Return On Capital Employed (ROCE): What Is It?

If you haven't worked with ROCE before, it measures the 'return' (pre-tax profit) a company generates from capital employed in its business. The formula for this calculation on Hartalega Holdings Berhad is:

Return on Capital Employed = Earnings Before Interest and Tax (EBIT) ÷ (Total Assets - Current Liabilities)

0.14 = RM747m ÷ (RM5.8b - RM442m) (Based on the trailing twelve months to September 2022).

So, Hartalega Holdings Berhad has an ROCE of 14%. In absolute terms, that's a pretty normal return, and it's somewhat close to the Medical Equipment industry average of 12%.

Check out the opportunities and risks within the MY Medical Equipment industry.

roce
KLSE:HARTA Return on Capital Employed December 1st 2022

Above you can see how the current ROCE for Hartalega Holdings Berhad compares to its prior returns on capital, but there's only so much you can tell from the past. If you're interested, you can view the analysts predictions in our free report on analyst forecasts for the company.

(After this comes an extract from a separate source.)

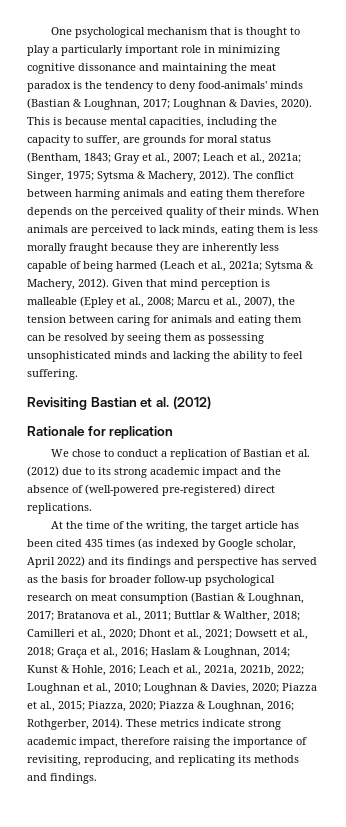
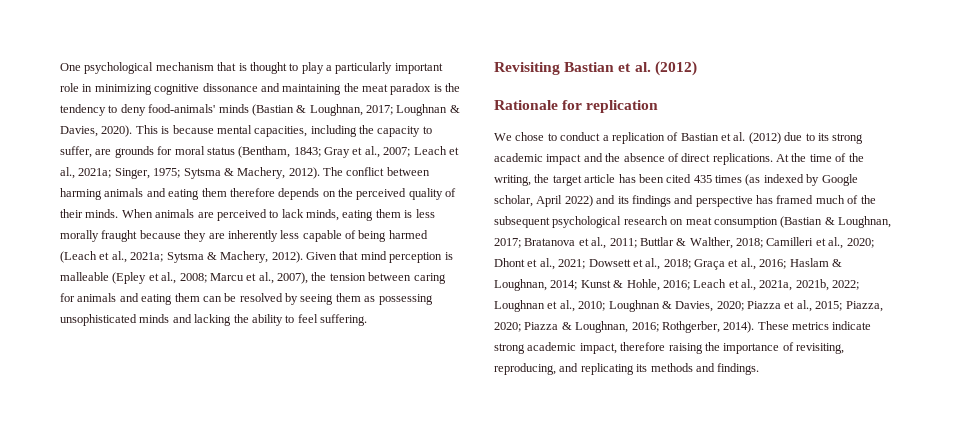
- We chose to conduct a replication of Bastian et al. (2012) due to its strong academic impact and the absence of (well-powered pre-registered) direct replications.
- At the time of the writing, the target article has been cited 435 times (as indexed by Google scholar, April 2022) and its findings and perspective has served as the basis for broader follow-up psychological research on meat consumption (Bastian & Loughnan, 2017;
+ We chose to conduct a replication of Bastian et al. (2012) due to its strong academic impact and the absence of direct replications. At the time of the writing, the target article has been cited 435 times (as indexed by Google scholar, April 2022) and its findings and perspective has framed much of the subsequent psychological research on meat consumption (Bastian & Loughnan, 2017;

What The Trend Of ROCE Can Tell Us

In terms of Hartalega Holdings Berhad's historical ROCE movements, the trend isn't fantastic. Around five years ago the returns on capital were 22%, but since then they've fallen to 14%. And considering revenue has dropped while employing more capital, we'd be cautious. If this were to continue, you might be looking at a company that is trying to reinvest for growth but is actually losing market share since sales haven't increased.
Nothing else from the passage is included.